Die Beklagte zu 2) hat hierzu auch in ihrem Schriftsatz vom 6.3.2019 nichts Substanzielles vor­ getragen.  Ob die von der Beklagten zu 2) im einzelnen benannten Vorfälle ein zeitlich unbeschränktes Hausverbot rechtfertigen würden, kann hier dahinstehen. Durch die - im allgemeinen auch sachgerechte - zeitliche Beschränkung hat sie sich gebunden und kann sich nunmehr nicht zur Aufrechterhaltung oder dem Ausspruch eines neuen Hausverbotes auf Umstände berufen, welche zum Zeitpunkt des Ausspruchs des ursprünglichen Vertretungsverbotes vorgelegen haben.
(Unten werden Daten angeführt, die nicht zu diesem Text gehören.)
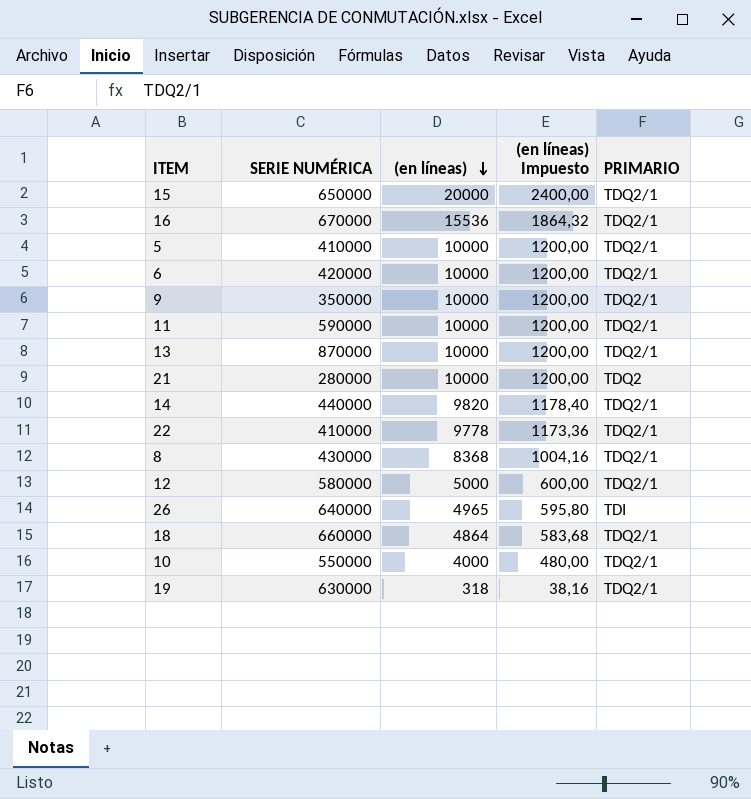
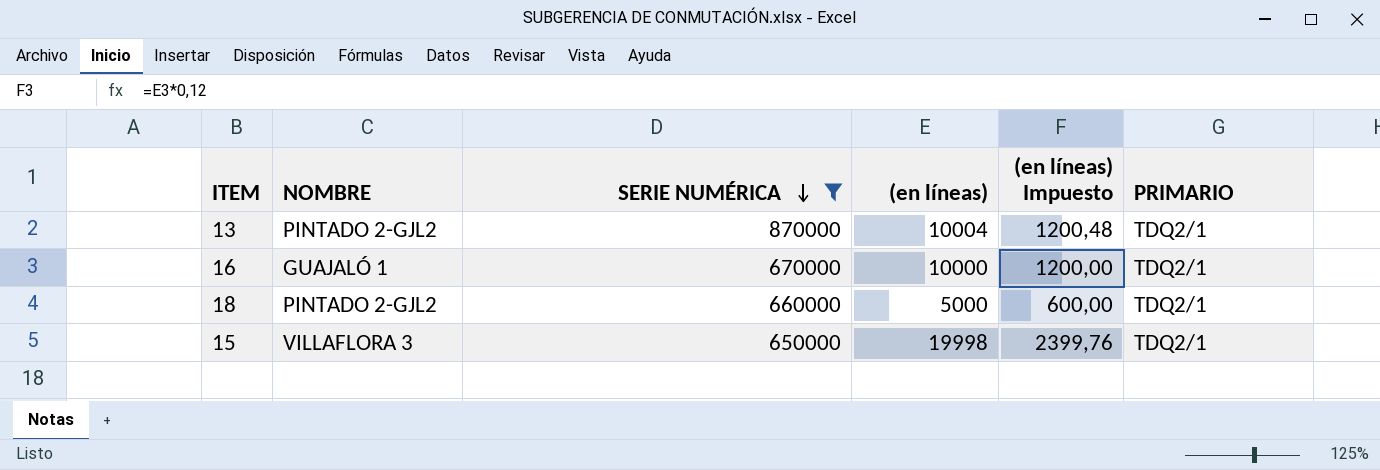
filter: none -> SERIE NUMÉRICA >= 650000
row order: (en líneas) descending -> SERIE NUMÉRICA descending
column NOMBRE | position: none -> 2
13 | (en líneas): 10000 -> 10004
13 | (en líneas) Impuesto: 1200,00 -> 1200,48
16 | (en líneas): 15536 -> 10000
16 | (en líneas) Impuesto: 1864,32 -> 1200,00
18 | (en líneas): 4864 -> 5000
18 | (en líneas) Impuesto: 583,68 -> 600,00
15 | (en líneas): 20000 -> 19998
15 | (en líneas) Impuesto: 2400,00 -> 2399,76

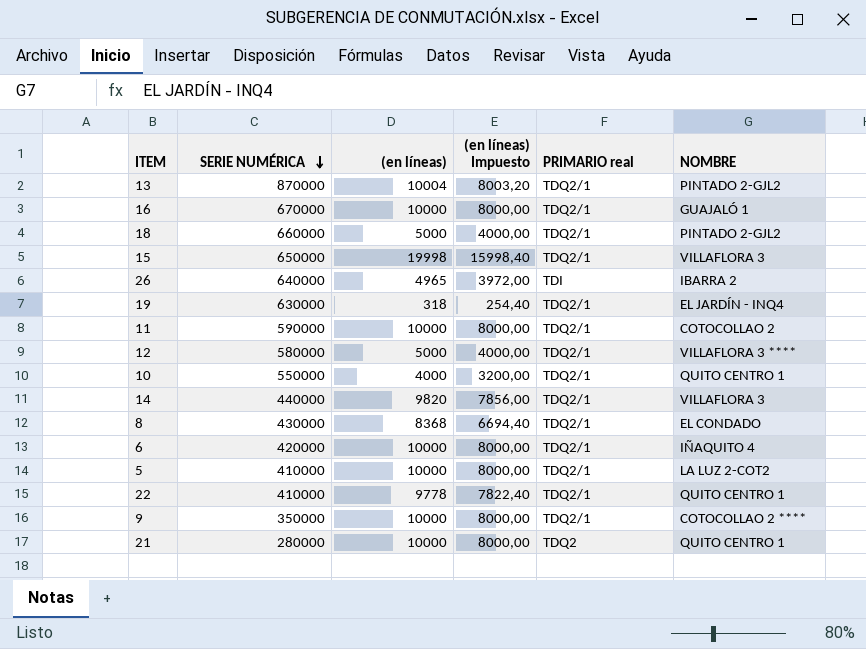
filter: SERIE NUMÉRICA >= 650000 -> none
column (en líneas) Impuesto | formula: [(en líneas)] * 0,12 -> [(en líneas)] * 0,8
column name: PRIMARIO -> PRIMARIO real
column NOMBRE | position: 2 -> 6

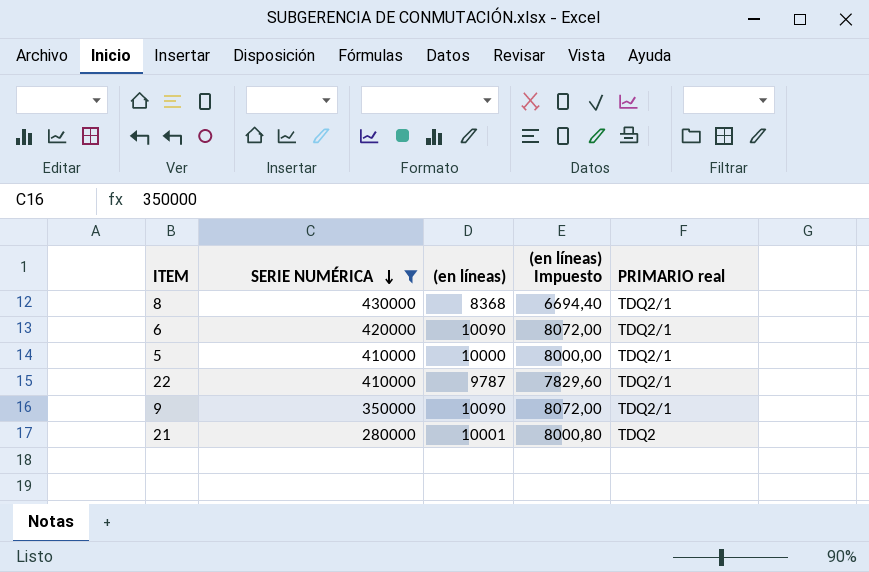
filter: none -> SERIE NUMÉRICA <= 430000
column NOMBRE | position: 6 -> none
6 | (en líneas): 10000 -> 10090
6 | (en líneas) Impuesto: 8000,00 -> 8072,00
22 | (en líneas): 9778 -> 9787
22 | (en líneas) Impuesto: 7822,40 -> 7829,60
9 | (en líneas): 10000 -> 10090
9 | (en líneas) Impuesto: 8000,00 -> 8072,00
21 | (en líneas): 10000 -> 10001
21 | (en líneas) Impuesto: 8000,00 -> 8000,80

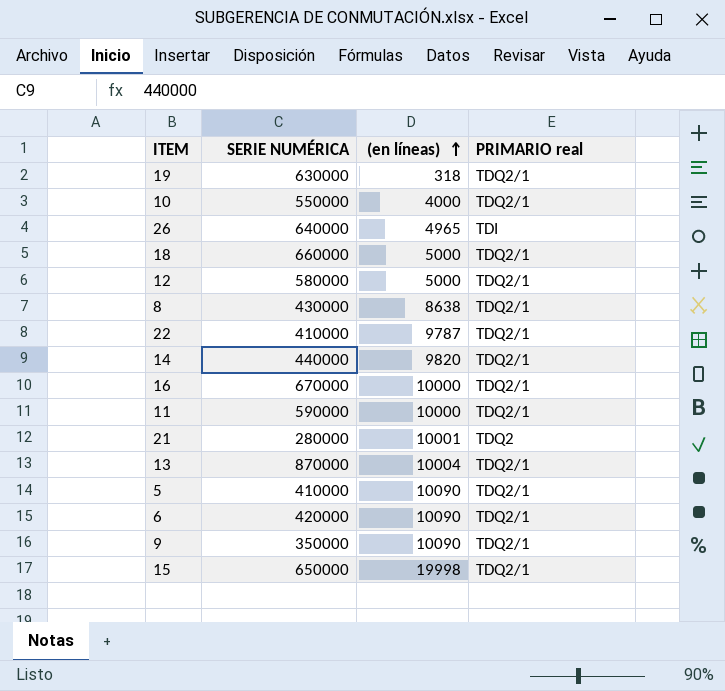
filter: SERIE NUMÉRICA <= 430000 -> none
row order: SERIE NUMÉRICA descending -> (en líneas) ascending
column (en líneas) Impuesto | formula: [(en líneas)] * 0,8 -> none
8 | (en líneas): 8368 -> 8638
5 | (en líneas): 10000 -> 10090

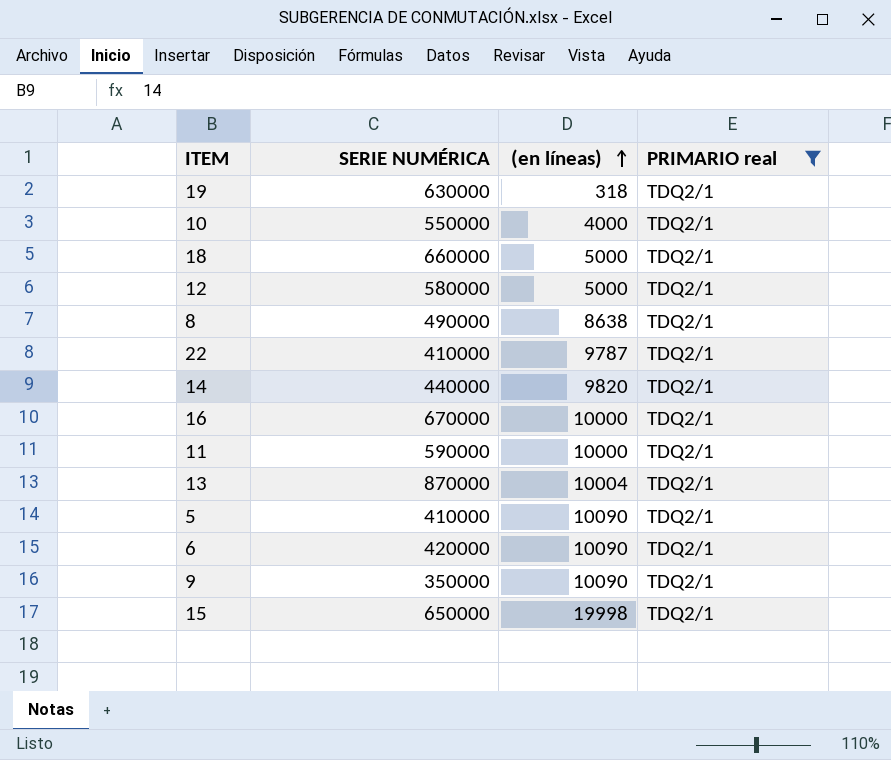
filter: none -> PRIMARIO real = TDQ2/1
8 | SERIE NUMÉRICA: 430000 -> 490000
Gründe in der Person der Angestellten der Beklagten zu 2), die eine erneute Gewaltsschutzanordnung gegenüber dem Kläger nach Auslauf der vorangegangenen rechtfertigen würden, hat die Beklagte zu 2) ebenfalls nicht unter Beweisantritt vorgetragen. Hiernach kann sie dem Kläger nicht unter Bezugnahme auf alte Gründe den Zutritt zu ihren Räumlichkeiten für alle Ewigkeit untersagen.

 

Die Kostenentscheidung folgt aus §§ 91,269 Abs. 3,92 ZPO, die Entscheidung über die vorläufige Vollstreckbarkeit aus den §§ 708 Nummer 11, 711 ZPO.